"Silence," cried the usher of the court, but the prisoner only laughed out loud.
Roma looked at Bruno again. There was something about the man which she had never seen before, something more than the mere spirit of defiance, something terrible and tremendous.
"Francesca Maria Mariotti," cried the usher, and the old deaf mother of Bruno's wife was brought into court. She wore a coloured handkerchief on her head as usual, and two shawls over her shoulders. Being a relative of the prisoner, she was not sworn.

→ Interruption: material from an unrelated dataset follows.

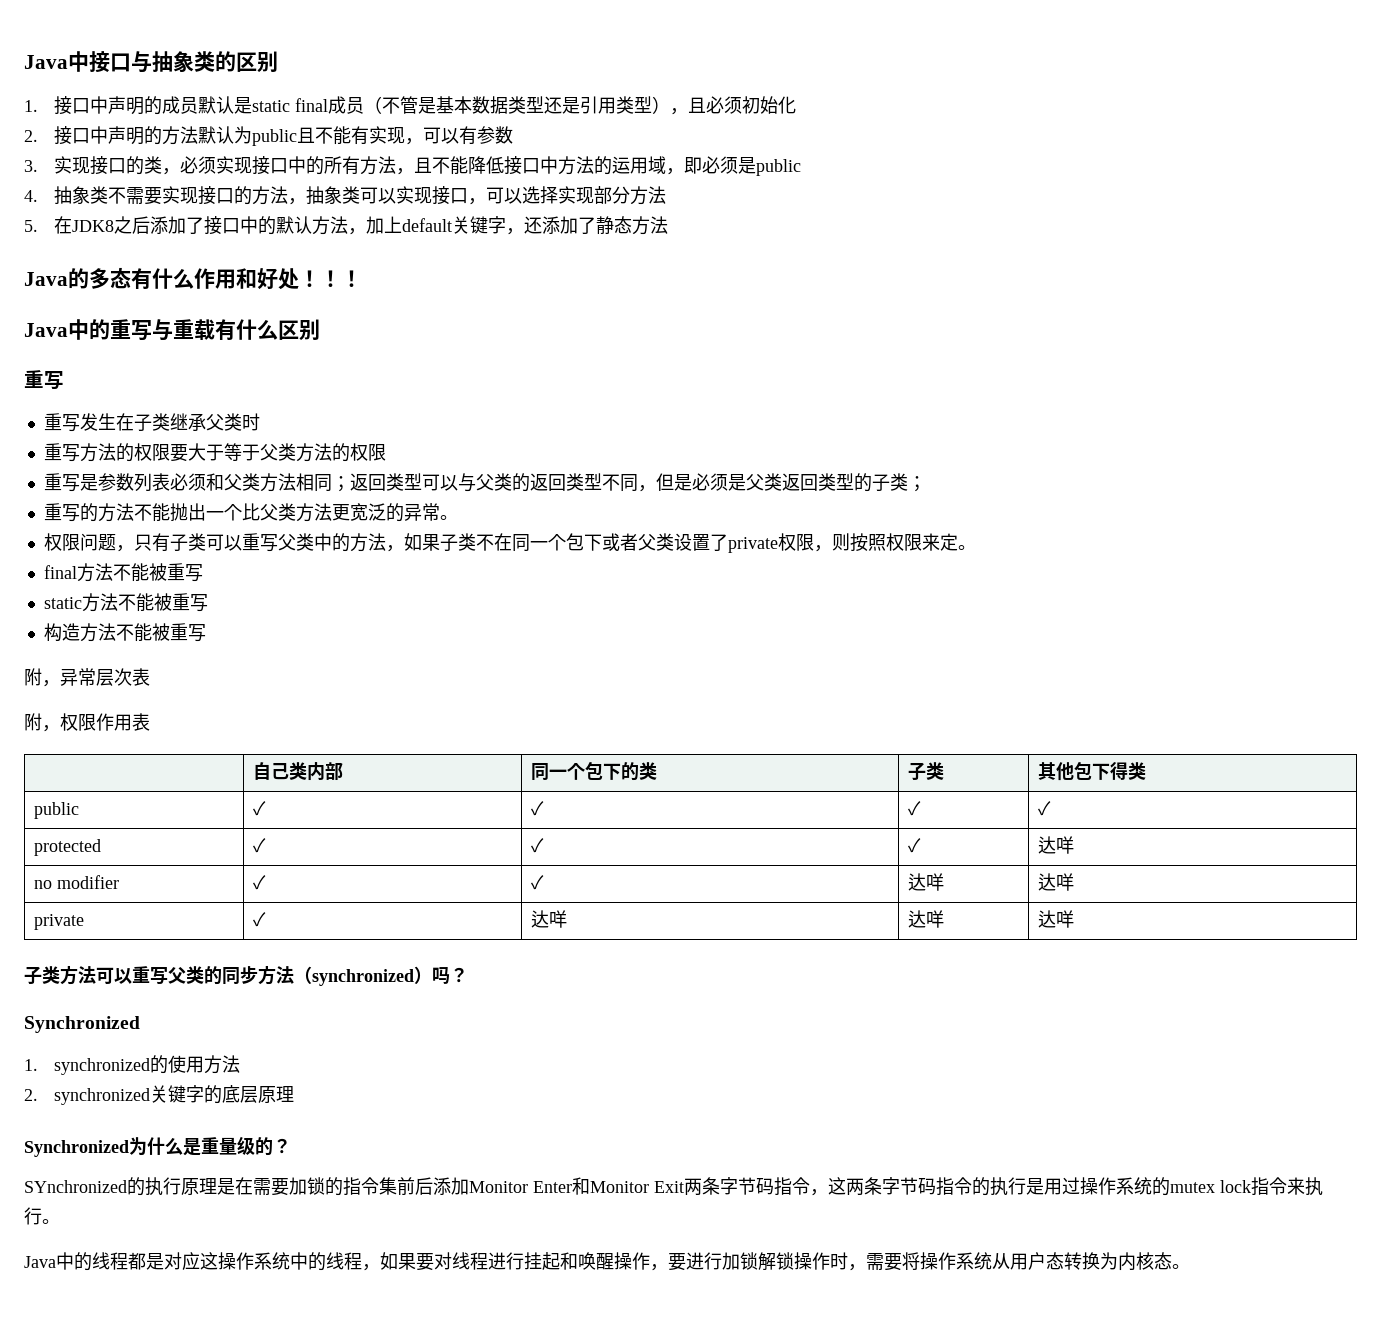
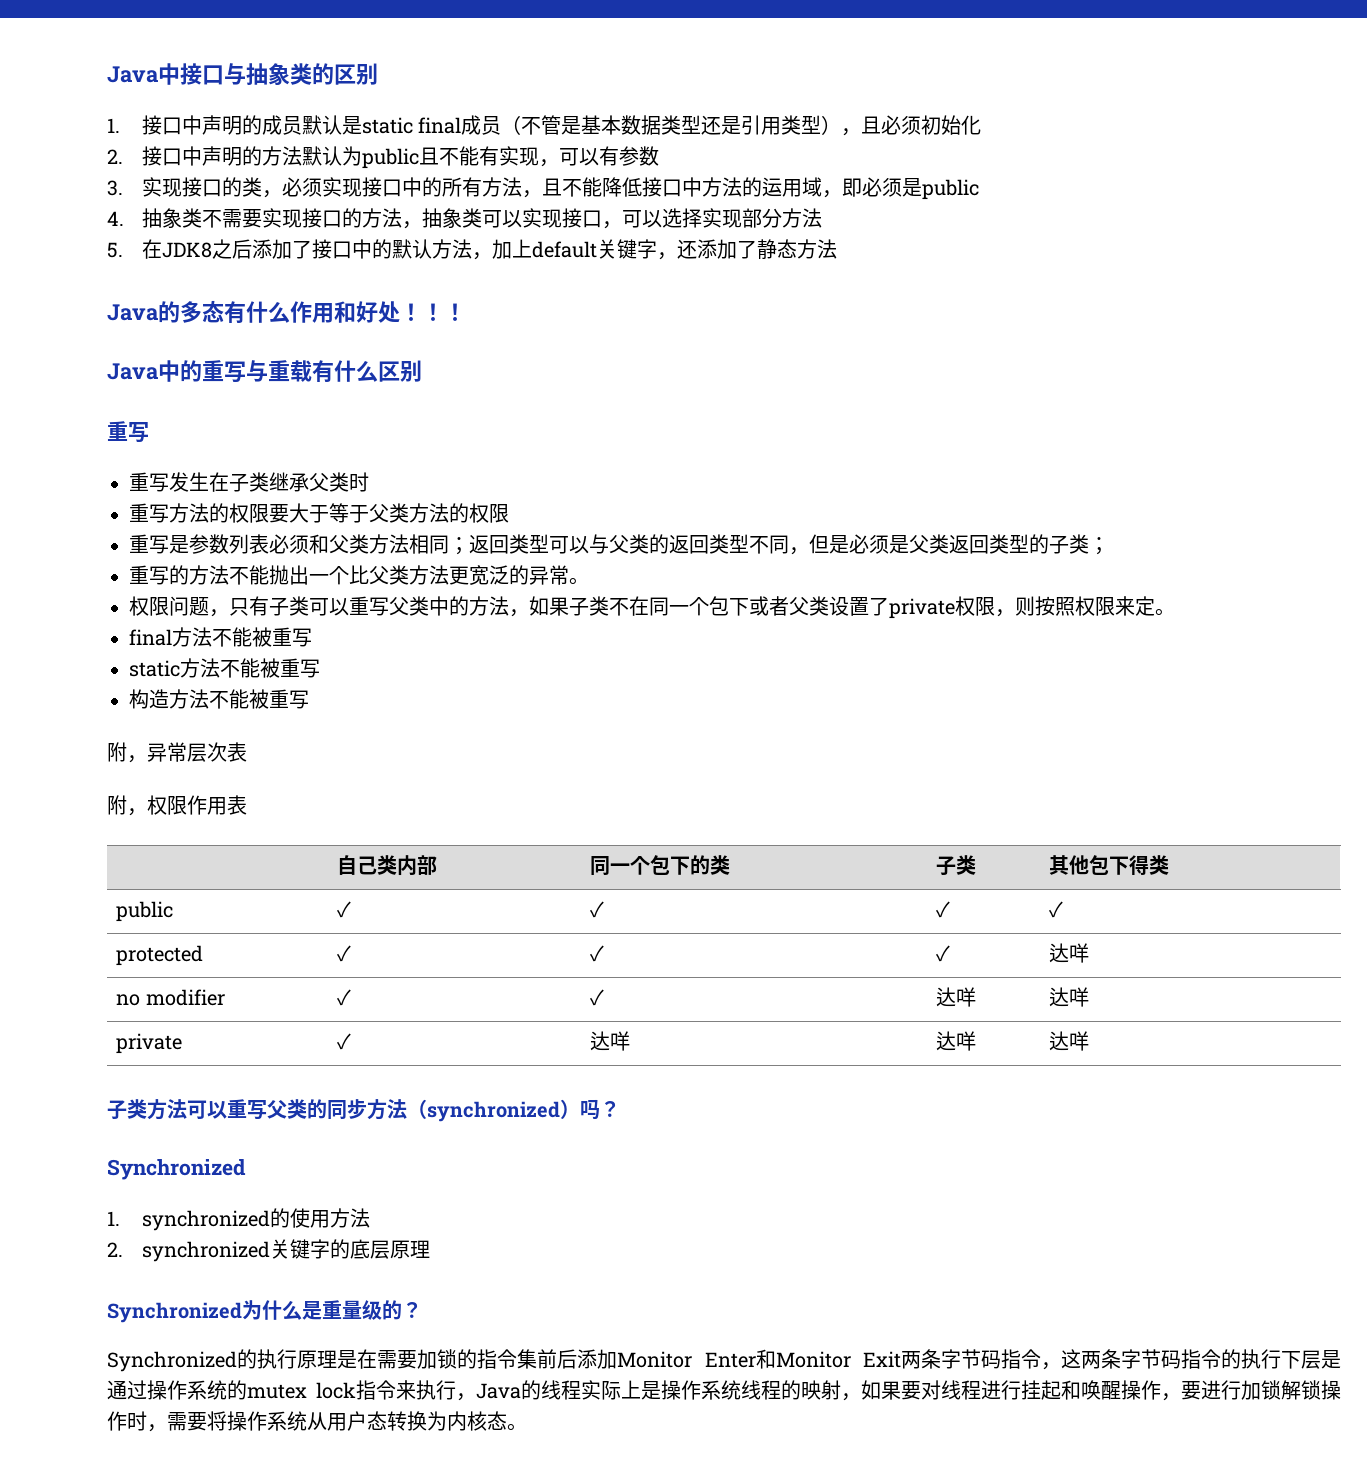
- SYnchronized的执行原理是在需要加锁的指令集前后添加Monitor Enter和Monitor Exit两条字节码指令，这两条字节码指令的执行是用过操作系统的mutex lock指令来执行。
- Java中的线程都是对应这操作系统中的线程，如果要对线程进行挂起和唤醒操作，要进行加锁解锁操作时，需要将操作系统从用户态转换为内核态。
+ Synchronized的执行原理是在需要加锁的指令集前后添加Monitor Enter和Monitor Exit两条字节码指令，这两条字节码指令的执行下层是通过操作系统的mutex lock指令来执行，Java的线程实际上是操作系统线程的映射，如果要对线程进行挂起和唤醒操作，要进行加锁解锁操作时，需要将操作系统从用户态转换为内核态。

"Your name and your father's name?" said the president.
"Francesca Maria Mariotti," she answered.
"I said your father's name."
"Seventy-five, your Excellency."
"I asked you for your father's name."
"None at all, your Excellency."
A Carabineer explained that the woman was nearly stone deaf, whereupon the president, who was irritated by the laughter his questions had provoked, ordered the woman to be removed.
"Tommaso Mariotti," said the president, after the preliminary interrogations, "you are porter at the Piazza Navona, and will be able to say if meetings of political associations were held there, if the prisoner took part in them, and who were the organising authorities. Now answer me, were meetings ever held in your house?"
The old man turned his pork-pie hat in his hand, and made no answer.
"Answer me. We cannot sit here all day doing nothing."
"It's the Eternal City, Excellency--we can take our time," said the old man.
"Answer the president instantly," said the usher. "Don't you know he can punish you if you don't?"
At that the Garibaldian's eyes became moist, and he looked at the judges. "Generals," he said, "I am only an old man, not much good to anybody, but I was a soldier myself once. I was one of the 'Thousand,'
the 'Brave Thousand' they called us, and I shed my blood for my country.
Now I am more than threescore years and ten, and the rest of my days are numbered. Do you want me for the sake of what is left of them to betray my comrades?"
"Next witness," said the president, and at the same moment a thick, half-stifled voice came from the bench of the accused.
"Why the ---- don't you go on with the trial?"
"Prisoner," said the president, "if you continue to make these interruptions I shall stop the trial and order you to be flogged."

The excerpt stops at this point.